Zelizer décrit ses travaux comme « un voyage dans les grandes plaines de la vie économique » en montrant les multiples façons dont les relations sociales et la culture influencent les activités économiques et les institutions. Son voyage a pour l’instant connu quatre étapes. Nous allons suivre ces étapes dans notre présentation, tant les ouvrages présentent une cohérence entre eux et poursuivent des objectifs communs. En même temps, plus de vingt-cinq ans se sont écoulés entre le premier et le dernier : l’auteur a gagné en maîtrise et englobe des questions et des espaces économiques et sociaux de plus en plus vastes.
Morals and Markets (1979)
Le premier ouvrage de Viviana Zelizer, tiré de son doctorat, est Morals and Market (1979). Il analyse la naissance d’un des fleurons de l’économie américaine : l’assurance-vie. Alors qu’elle était rejetée dans la première moitié du XIXe siècle car condamnée moralement, accusée de faire de la vie une marchandise, elle s’est rapidement développée quand ses promoteurs ont réussi à la présenter comme un instrument de protection des souscripteurs et de leur famille, y ajoutant des méthodes de vente pointues.
En analysant l’assurance-vie, Viviana Zelizer croise les changements dans la définition de la famille et du rôle de chacun.

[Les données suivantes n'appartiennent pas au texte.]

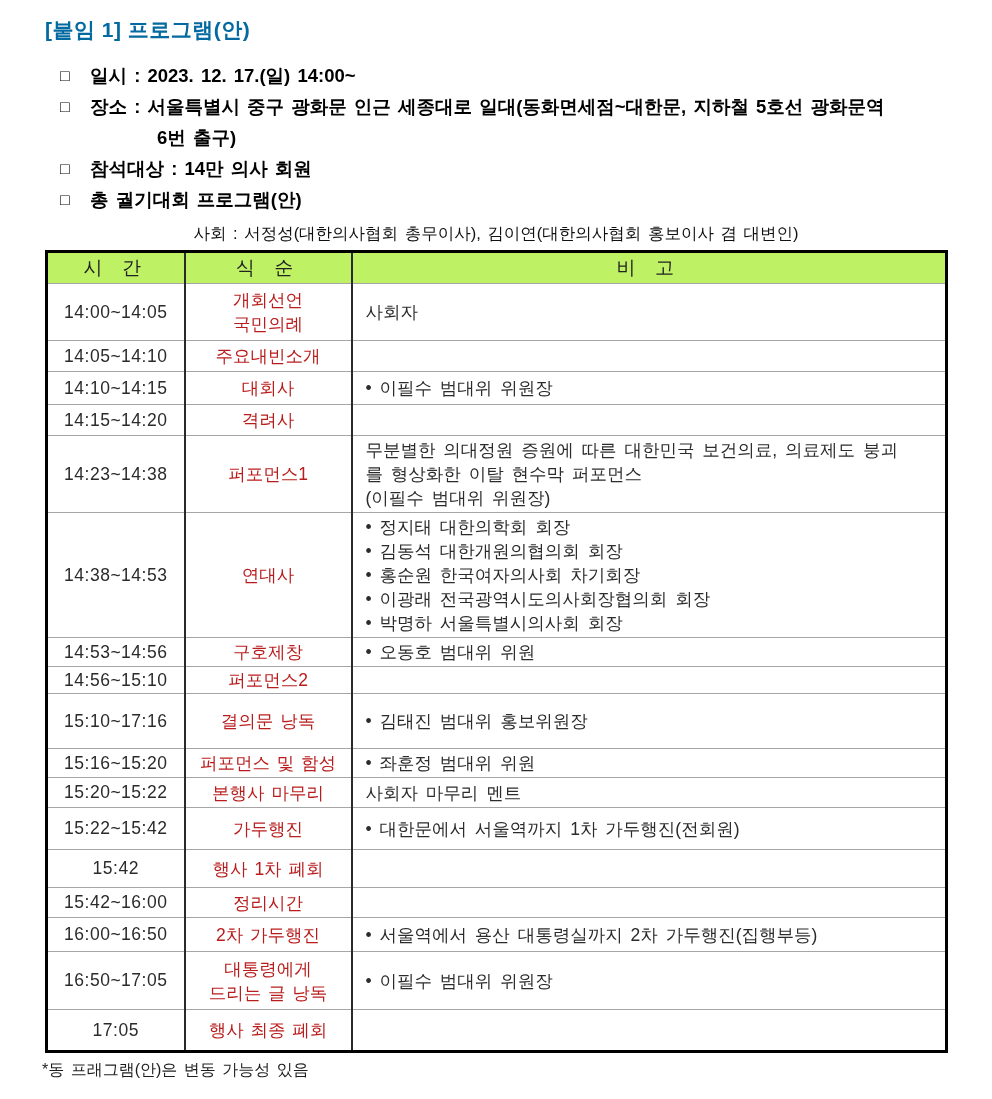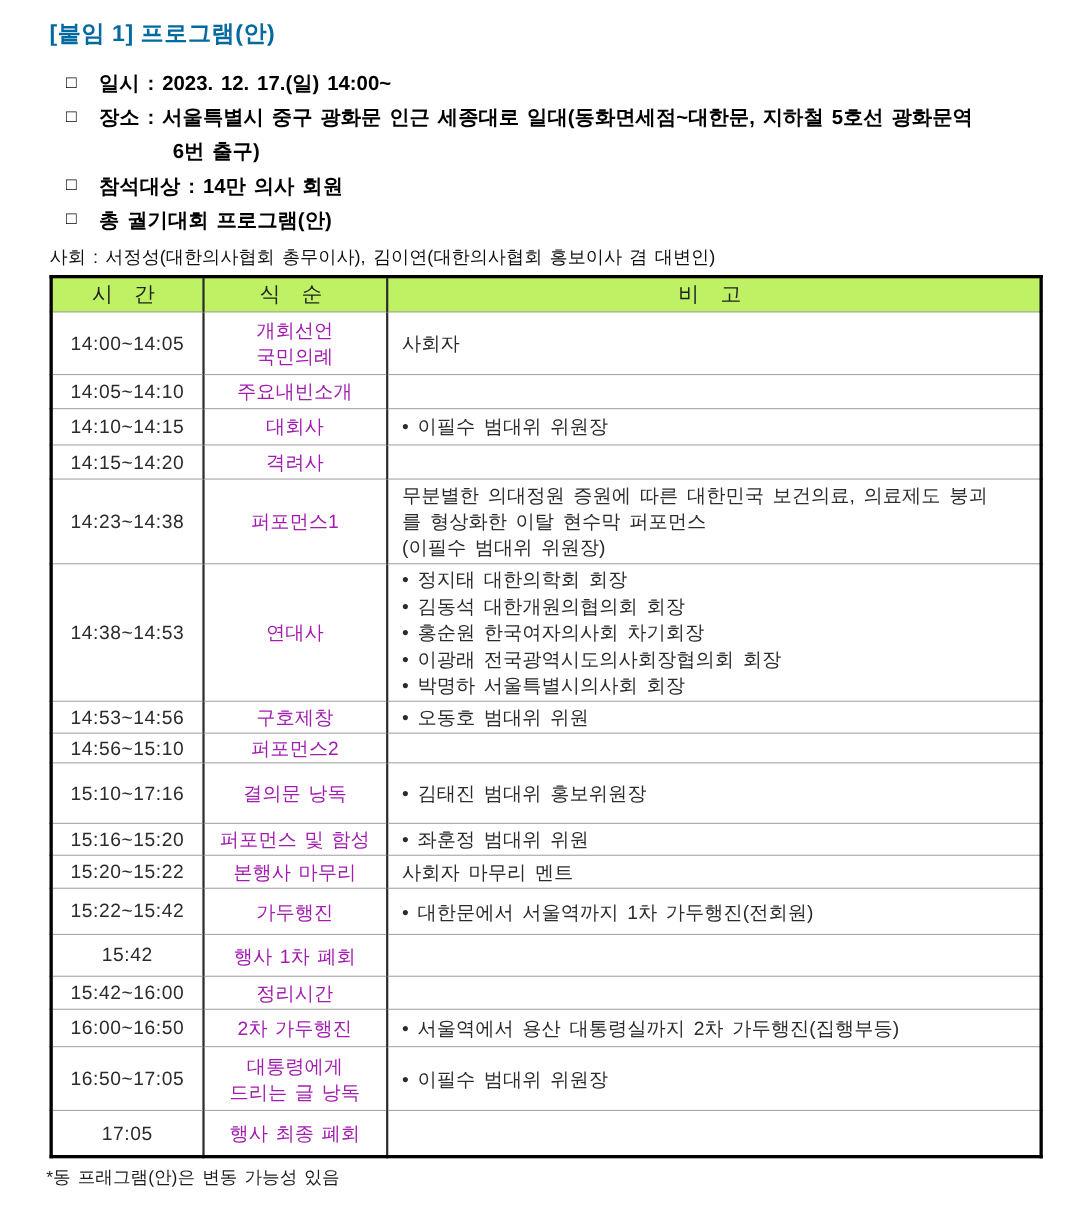"사회 : 서정성(대한의사협회 총무이사), 김이연(대한의사협회" .host-line { text-align: left -> center }
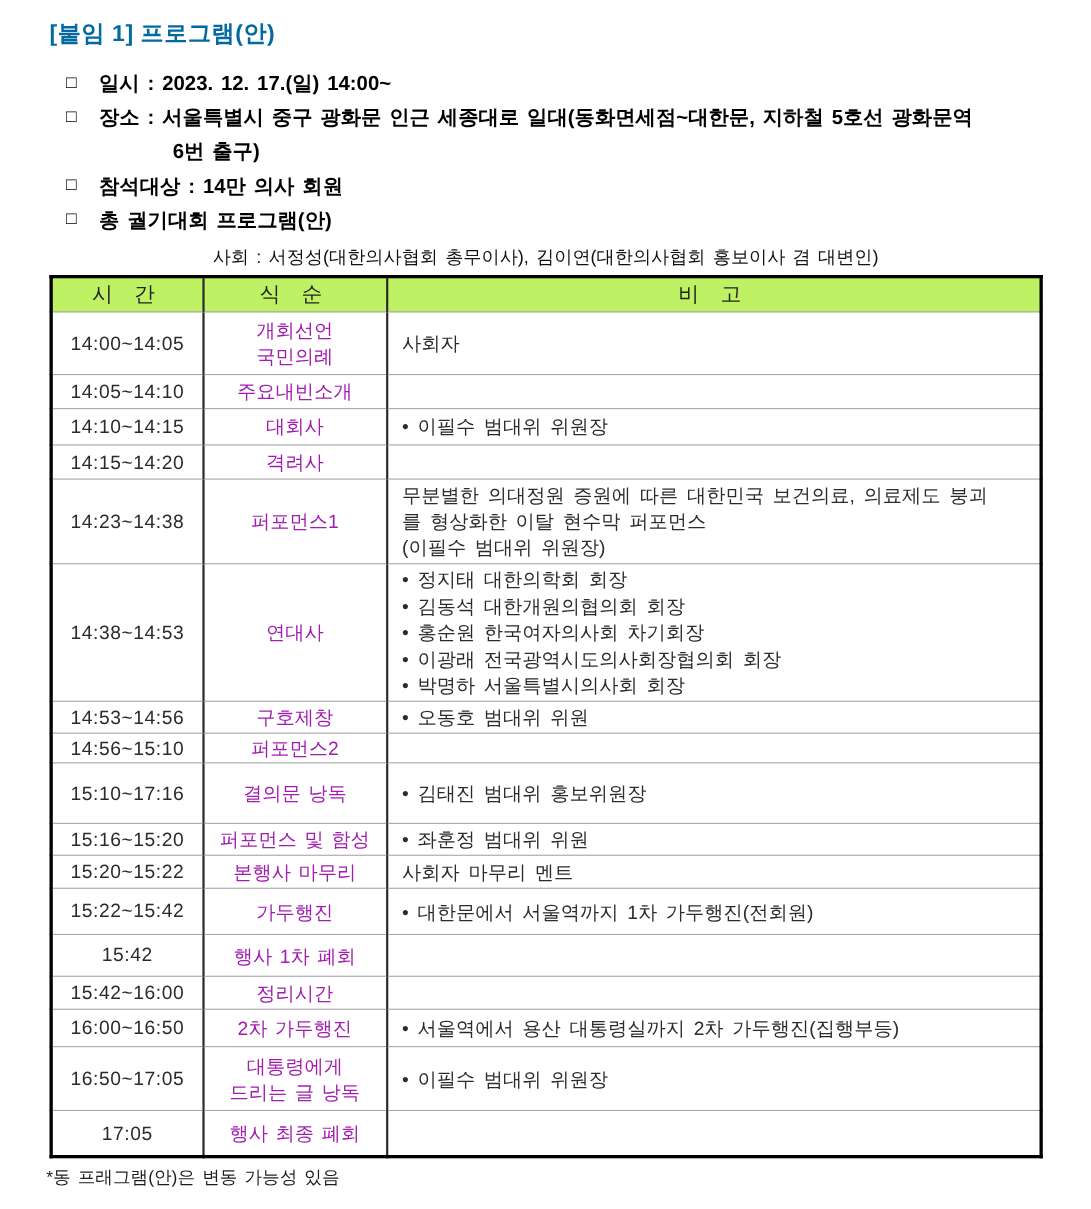"개회선언" td.c-item { color: #a21caf -> #b91c1c }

Le bon père de famille est de plus en plus considéré comme en charge de la protection des siens, y compris après sa mort. Alors qu’au XVIIIe siècle la veuve et les enfants étaient pris en charge par les proches et les voisins, dans la deuxième moitié du XIXe siècle la protection financière des familles était entrée dans la sphère marchande. Ce qui a changé n’est pas le fait que les membres de la famille veuillent se protéger mutuellement. La transformation vient du passage d’une économie du don à une économie de marché : les modes de protection s’y sont adaptés. C’est d’ailleurs ce qui a donné ses lettres de noblesse morales à l’assurance-vie : les breadwinners – terme qui désigne les hommes salariés de l’économie urbaine dans laquelle les femmes sont principalement chargées des tâches domestiques, travail non rémunéré monétairement – avaient le devoir moral de protéger les leurs et les démarcheurs jouaient sur les sentiments des parents et des maris pour les convaincre de souscrire des polices.
Toutefois, à partir des années 1870, le marketing des assureurs se mit à présenter un autre aspect de leur produit : celui d’un investissement personnel pour le futur. Il ne s’agissait plus seulement de prévenir les catastrophes, mais aussi d’épargner. Là encore, on perçoit une transformation des finances familiales : centrées sur la survie et l’urgence dans les foyers ouvriers urbains du milieu du XIXe siècle, elles s’inscrivent progressivement dans l’économie monétaire et ses savoir-faire.
Pricing the Priceless Child (1985)
La seconde étape du voyage est Pricing the Priceless Child (1985). Zelizer y explore les espaces dans lesquels les enfants sont susceptibles d’être évalués monétairement, se centrant sur la période 1870-1930, lors de laquelle les enfants changent de statut. Ils étaient utiles économiquement, par leur travail en particulier. Ils sont peu à peu sacralisés et sortis du marché du travail : ils deviennent inutiles mais n’ont plus de prix. Elle montre cette évolution à travers le travail des enfants, l’évaluation du prix de leur mort par les assurances-vie et par les tribunaux jugeant des accidents, et enfin autour du marché de l’adoption.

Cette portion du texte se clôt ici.